All that extra cash sloshing around the economy making things more expensive wouldn’t be there if it was not for panicked politicians paying us to stay locked up, writes James Morrow.

Reserve Bank ‘risking financial stability’ by not acting earlier on inflation

Inflation is finally here – or at least official, as anyone who has watched the price of a half-kilo of supermarket mince creep towards ten dollars in recent months will tell you.

Since we are in an election season the obvious question is, who do we blame for it?

Prime Minister Scott Morrison is obviously copping the most heat for this, not all of it unjustified.

Despite claims by some to the contrary, it’s simply impossible to pump hundreds of billions of dollars of stimulus into the economy and not push prices higher eventually.

The more cash there is sloshing around competing to buy the same goods – whether loaves of bread or investment properties – the more cash it will take to buy any of those things.

Australia's annual inflation rate hit 5.1 per cent in the March quarter. Picture: Saeed Khan / AFP
Australia's annual inflation rate hit 5.1 per cent in the March quarter. Picture: Saeed Khan / AFP

Simple, as the Russian meerkats say.

Yet if the economics are easy, the politics are more complex.

Why was so much cash pumped into the economy?

Well, there things get more political.

Rising oil prices, fighting in Ukraine, supply chain crunches in China all play a part.

But it’s more than an even bet that anyone having a poke at the government over inflation also was a keen supporter both of Covid lockdowns and the printing of ever more money to pay for them.

Josh Frydenberg visits the Barton cafe in Hawthorn to talk about businesses after JobKeeper.
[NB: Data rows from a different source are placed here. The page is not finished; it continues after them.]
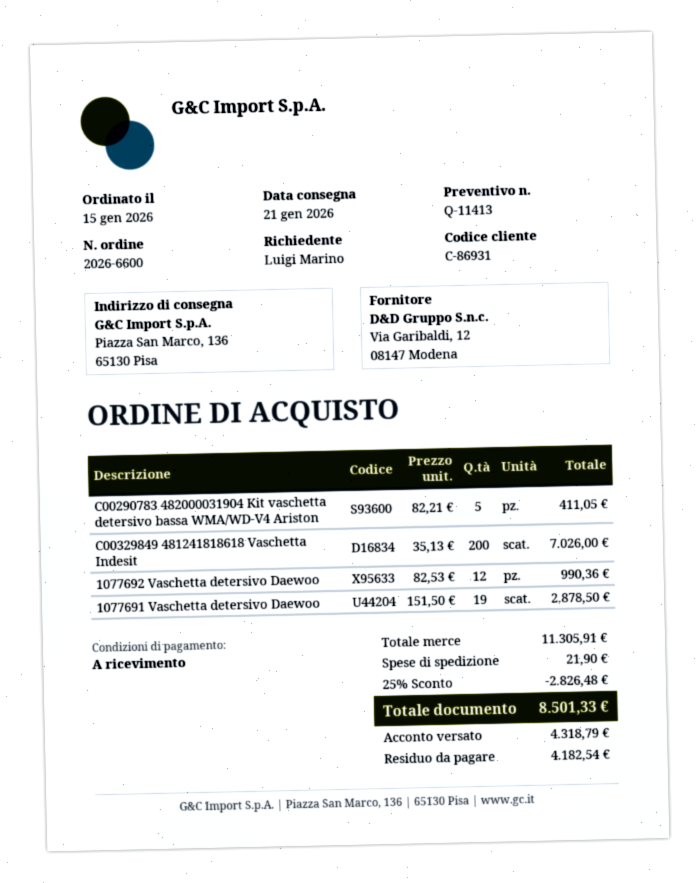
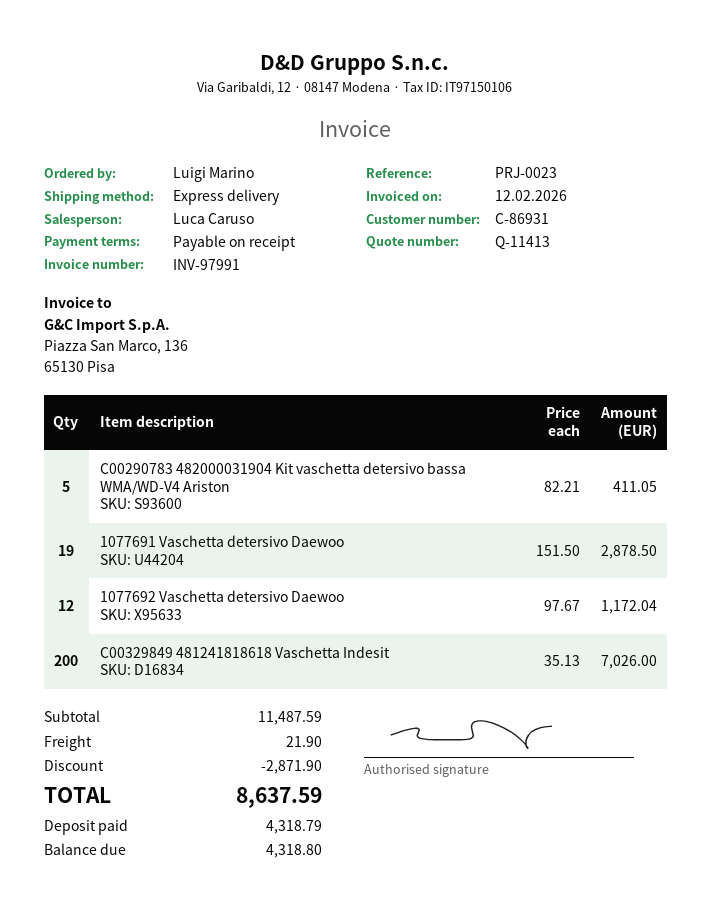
1077692 Vaschetta detersivo Daewoo: 12 x 82.53 = 990.36 -> 12 x 97.67 = 1172.04
subtotal: 11305.91 -> 11487.59
discount: 2826.48 -> 2871.90
total: 8501.33 -> 8637.59
balance: 4182.54 -> 4318.80

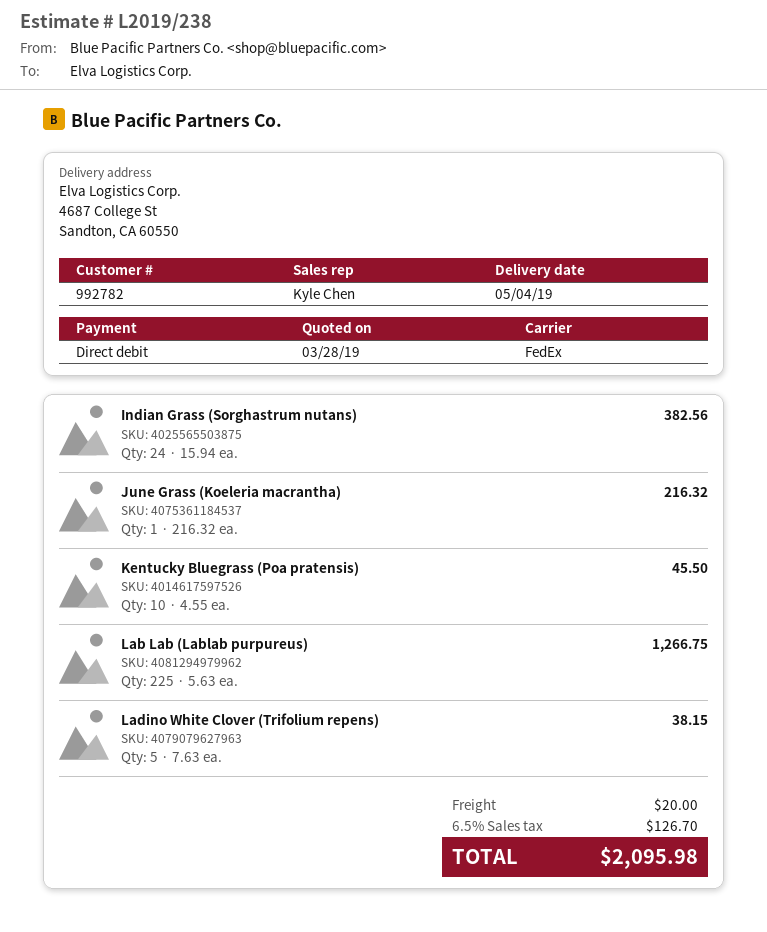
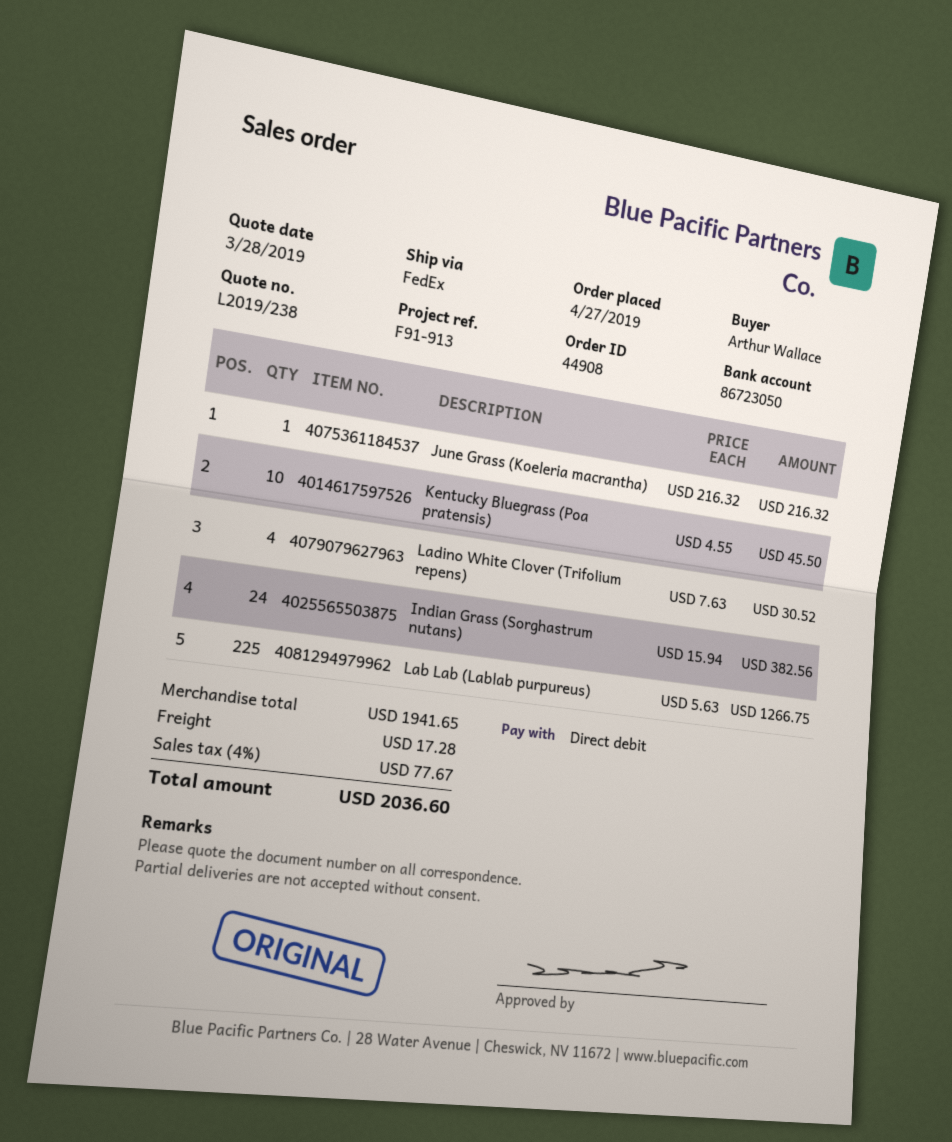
Ladino White Clover (Trifolium repens): 5 x 7.63 = 38.15 -> 4 x 7.63 = 30.52
shipping: 20.00 -> 17.28
tax: 6.5% = 126.70 -> 4% = 77.67
total: 2095.98 -> 2036.60

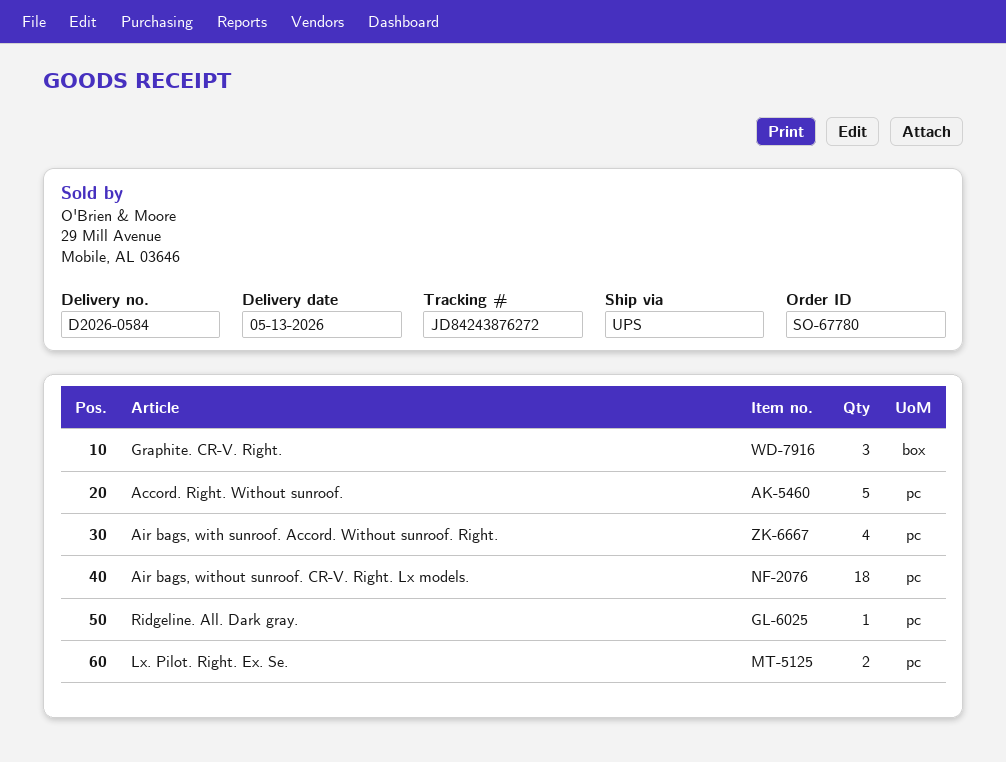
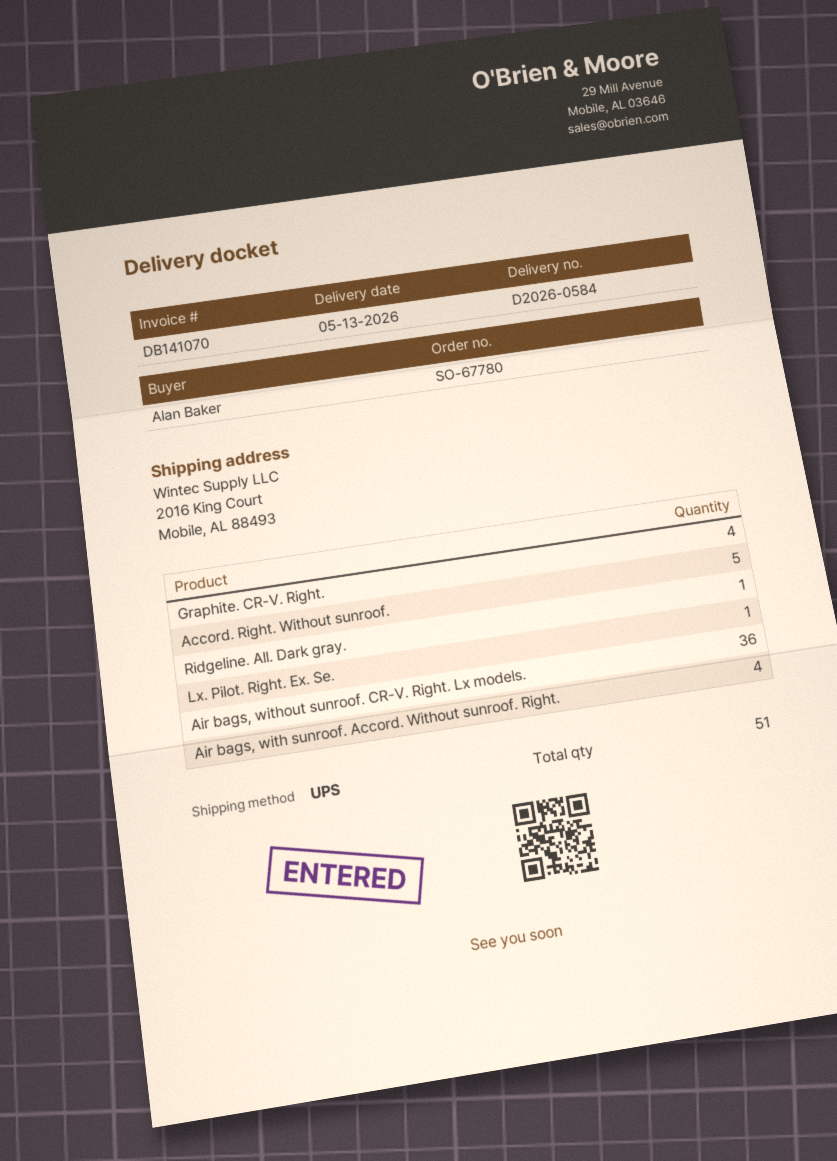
Graphite. CR-V. Right.: 3 -> 4
Air bags, without sunroof. CR-V. Right. Lx models.: 18 -> 36
Lx. Pilot. Right. Ex. Se.: 2 -> 1

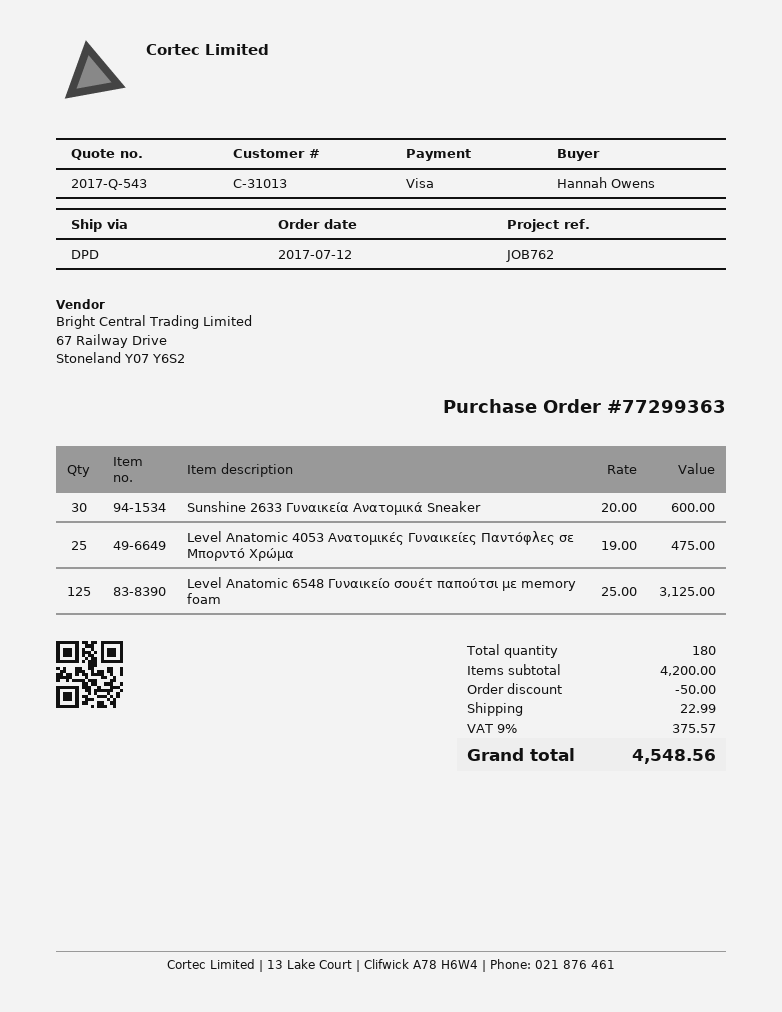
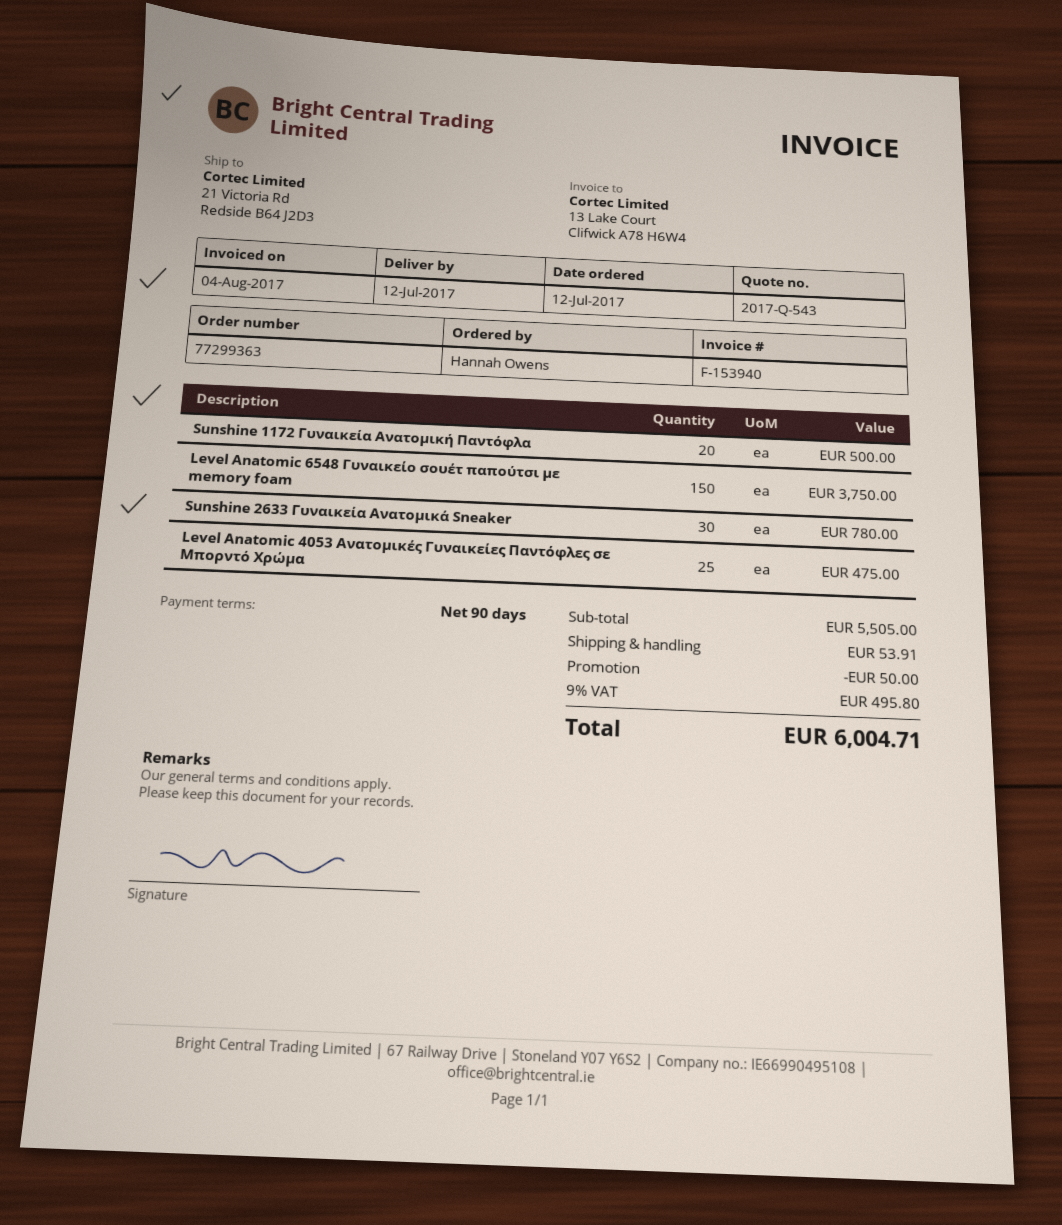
Sunshine 2633 Γυναικεία Aνατομικά Sneaker: 30 for 600.00 -> 30 for 780.00
Level Anatomic 6548 Γυναικείο σουέτ παπούτσι με memory foam: 125 for 3125.00 -> 150 for 3750.00
Sunshine 1172 Γυναικεία Aνατομική Παντόφλα: none -> 20 for 500.00
subtotal: 4200.00 -> 5505.00
shipping: 22.99 -> 53.91
tax: 9% = 375.57 -> 9% = 495.80
total: 4548.56 -> 6004.71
Picture: NCA NewsWire/ David Crosling
Josh Frydenberg visits the Barton cafe in Hawthorn to talk about businesses after JobKeeper. Picture: NCA NewsWire/ David Crosling

The fact is that Australia’s money supply increased by more than 20 per cent during the pandemic, something that was cheered on by left and right.

Indeed the left not only applauded a centre-right government printing money hand over fist, they were actually disappointed when the ruler was run over JobKeeper and it was found to have cost tens of billions of dollars less than expected.

So what is the point of this?

Well, in hindsight we now know that lockdowns were terrible science (and in fact we knew that before, as no pandemic emergency plans ever anticipated shutting down society for a virus like Covid).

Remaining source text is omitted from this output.